Revirei novamente os olhos.

- Seu mundo gira em torno desse livro? Ou você só leu 'A Culpa é das Estrelas' durante toda a sua vida?

- Meu mundo gira em torno do processo de eutanásia, mas digamos que a protagonista represente bem a minha situação e o Gus seja um exemplo de pessoa para mim.

- Eutanásia?

Perguntei surpresa e me aproximando do rapaz.

- Sim. Você acha absurdo?

A sensação de não estar sozinha no mundo me invadiu. A música Hello Hello da Gaga começou tocar, no meu pensamento.

- Muito pelo contrário. Você ouviu falar que na Suíça...

Ele me interrompeu empolgado e disse:

- Sim! Quando se trata do turismo da morte a...

- Suíça reina.

Completei.

- Você planeja ir para lá?

- Não exatamente e de qualquer forma sem o apoio da minha família e sem financiamento fica difícil.

- Eu estou juntando dinheiro há cinco longos anos, vou comprar minha passagem em três meses.

- Eu ainda tenho que esperar um ano mas caso um milagre aconteça podemos ser companheiros de viagem.

- Você fala como se fosse divertido.

- E não é para ser?

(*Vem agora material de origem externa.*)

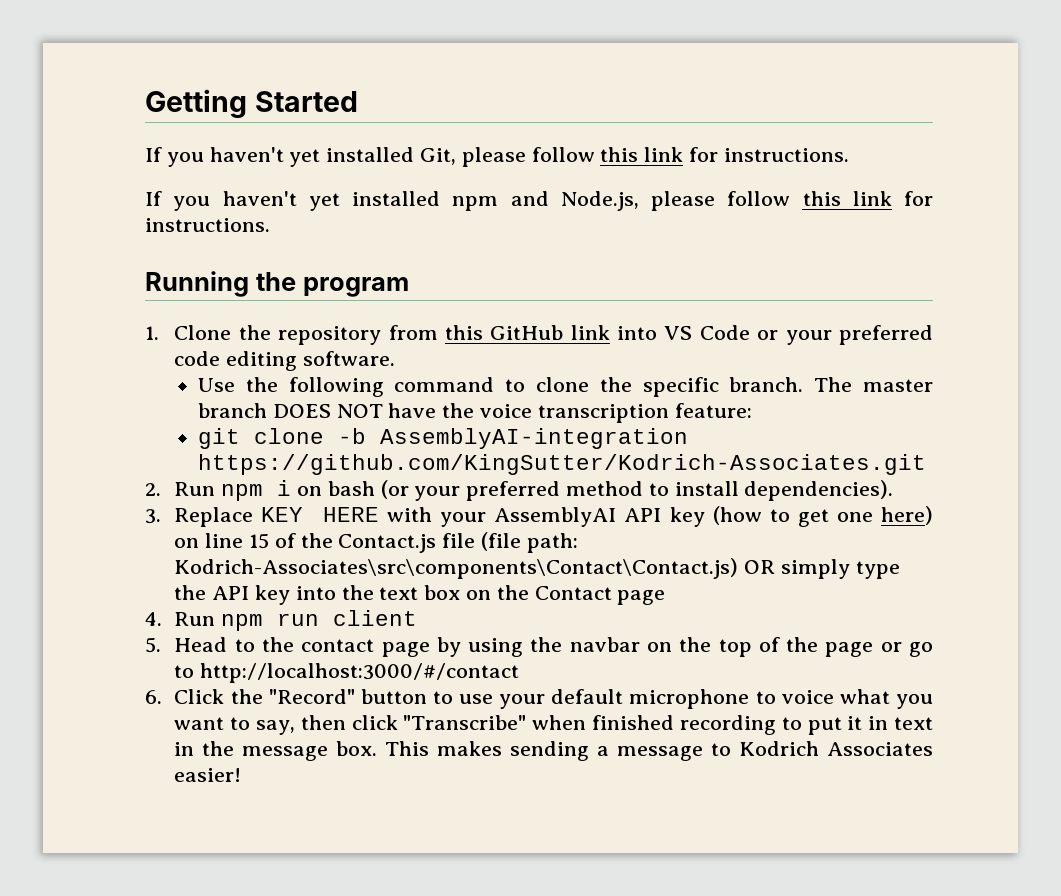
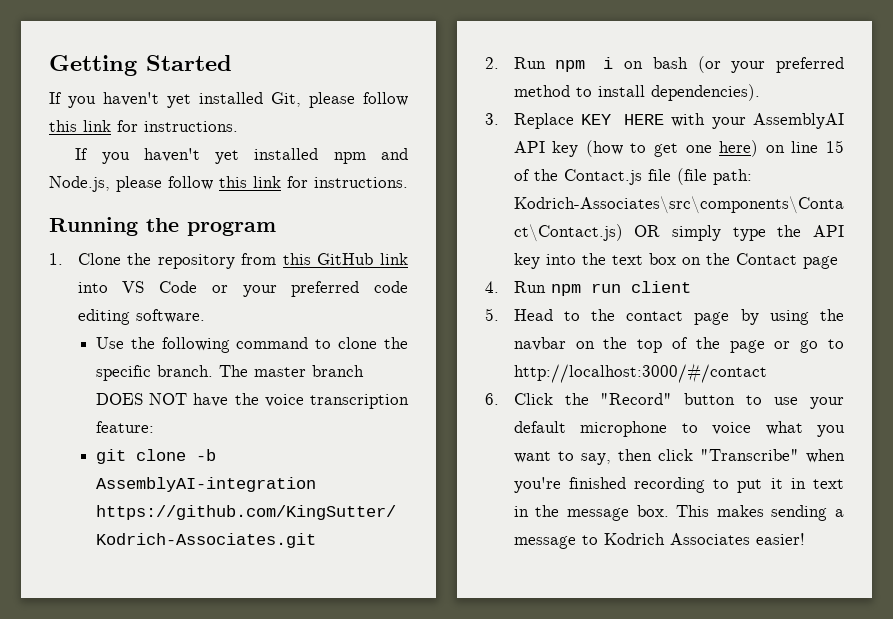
(587, 722) none -> [513,477,561,493] you're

Serão férias da vida. Férias devem ser divertidas, porque a nossa viagem seria depressiva?

'Férias da vida'. É um bom termo, pela primeira vez em muito tempo achei alguém que compartilha dos mesmos pensamentos que eu. E foi assim que eu conheci Apolo Grossman, o garoto pelo qual meu coração acelerou mostrando que nem tudo em mim era disfuncional.